Every line of the records that holds the word "ordered" should be copied.

○ ○ ○

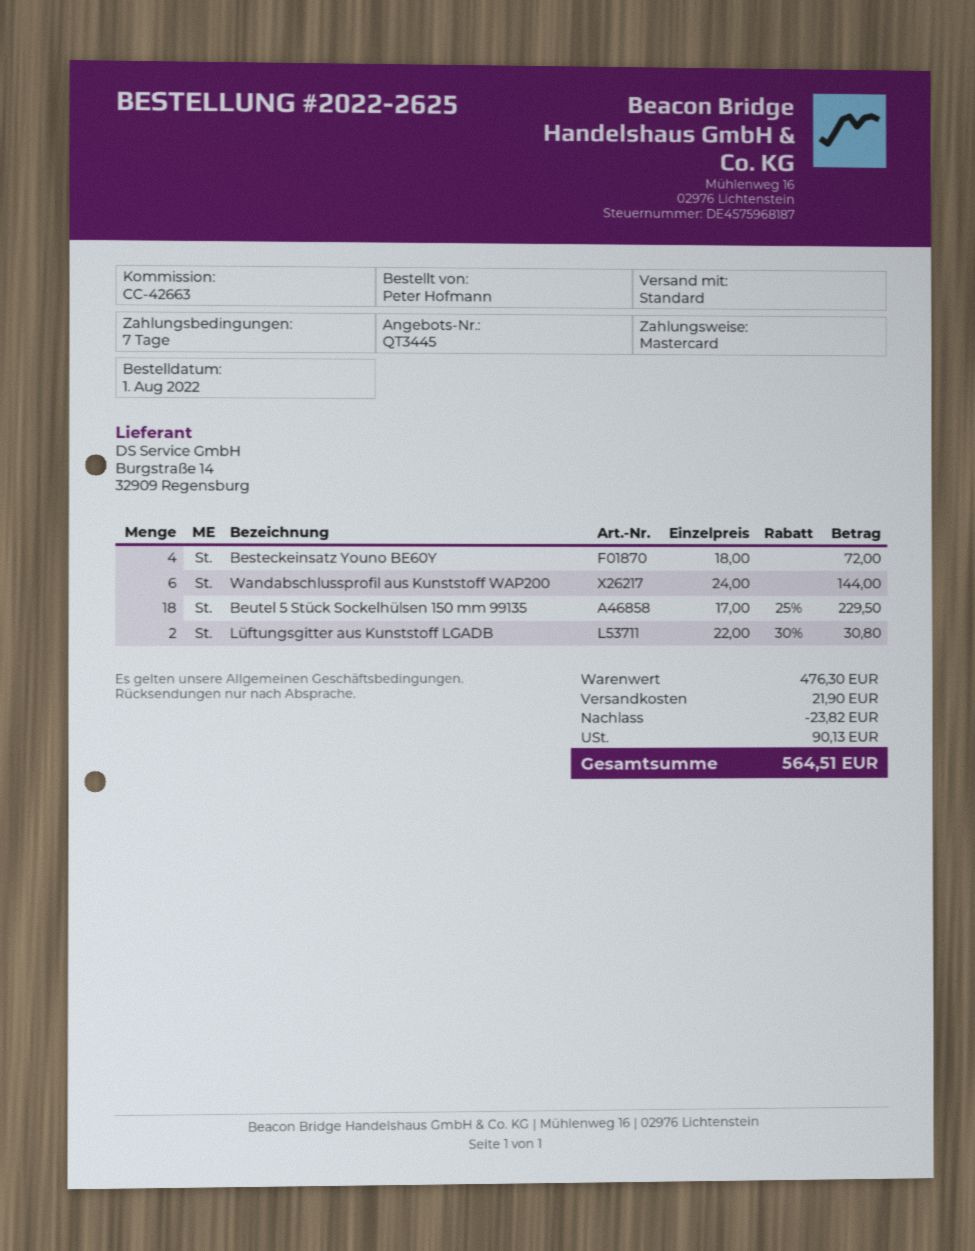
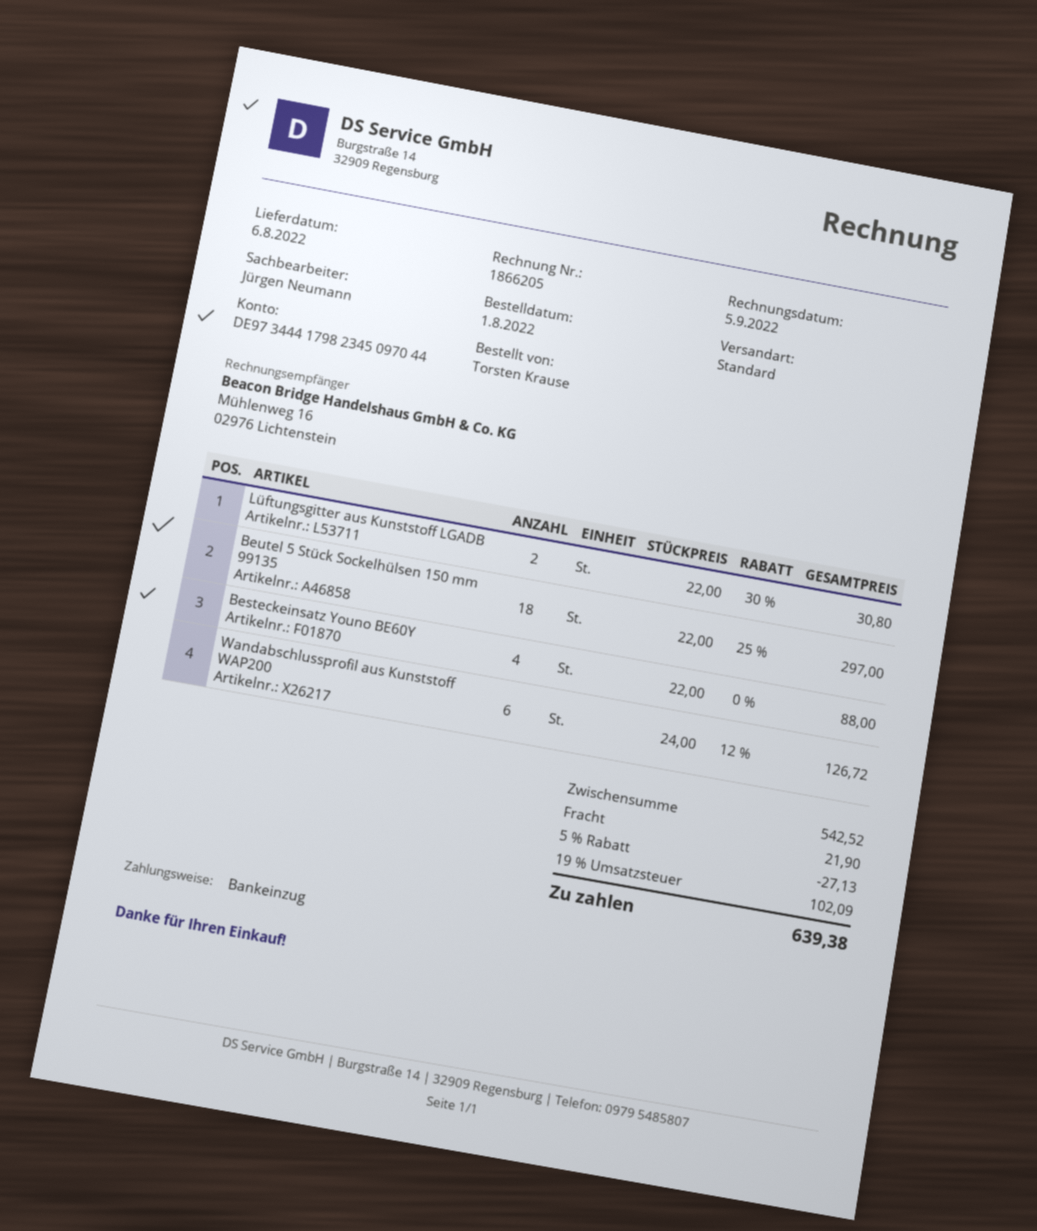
ordered by: Peter Hofmann -> Torsten Krause
payment method: Mastercard -> direct debit
Besteckeinsatz Youno BE60Y: 4 x 18.00 = 72.00 -> 4 x 22.00 = 88.00
Wandabschlussprofil aus Kunststoff WAP200: 6 x 24.00 = 144.00 -> 6 x 24.00 - 12% = 126.72
Beutel 5 Stück Sockelhülsen 150 mm 99135: 18 x 17.00 - 25% = 229.50 -> 18 x 22.00 - 25% = 297.00
subtotal: 476.30 -> 542.52
discount: 23.82 -> 27.13
tax: 90.13 -> 102.09
total: 564.51 -> 639.38

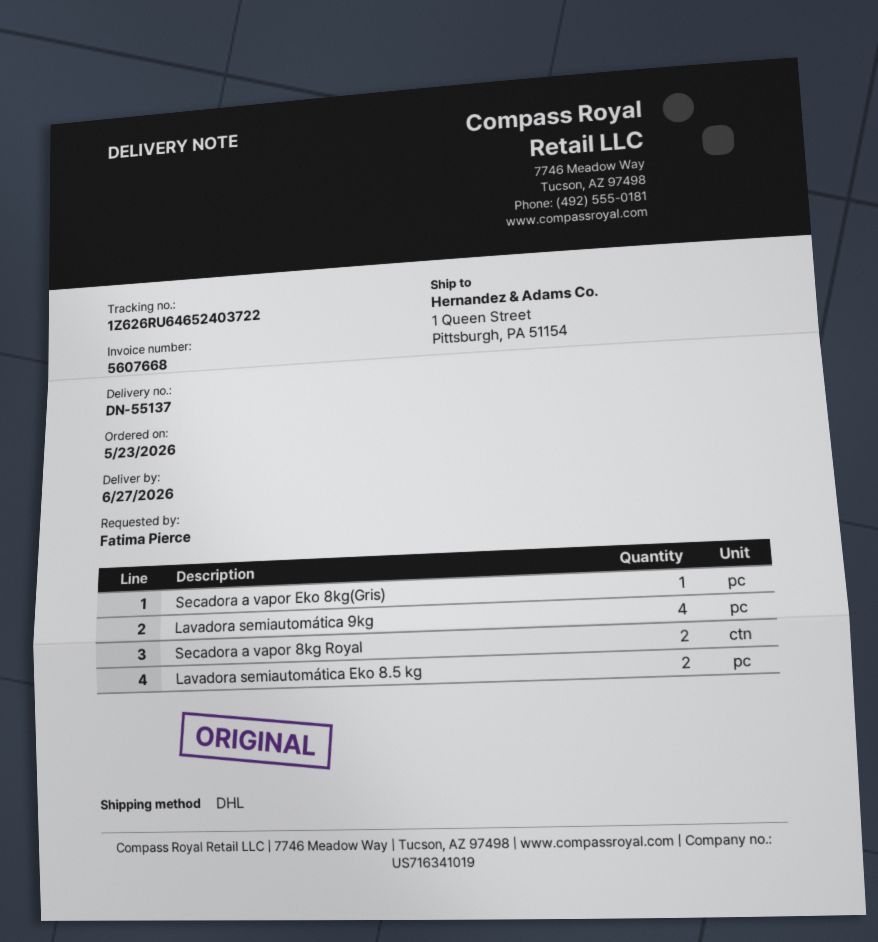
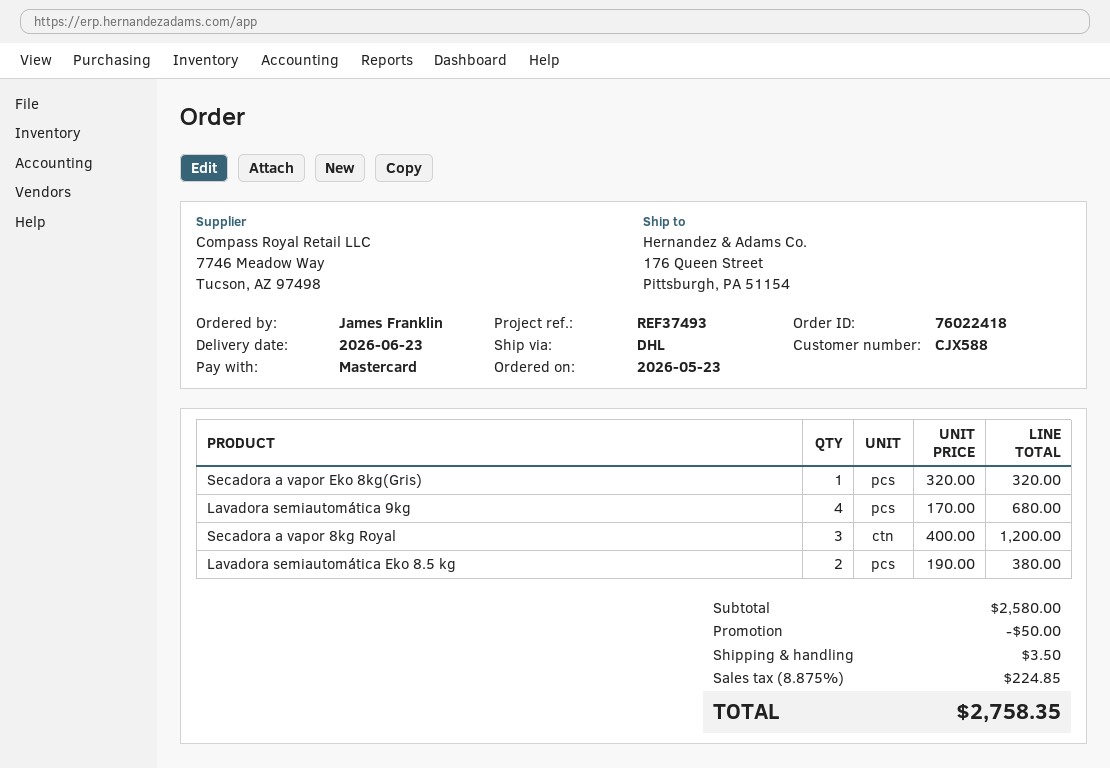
delivery date: 2026-06-27 -> 2026-06-23
ordered by: Fatima Pierce -> James Franklin
ship to: 1 Queen Street, Pittsburgh, PA 51154 -> 176 Queen Street, Pittsburgh, PA 51154
Secadora a vapor 8kg Royal: 2 -> 3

○ ○ ○

Response below:
ordered by: Peter Hofmann -> Torsten Krause
ordered by: Fatima Pierce -> James Franklin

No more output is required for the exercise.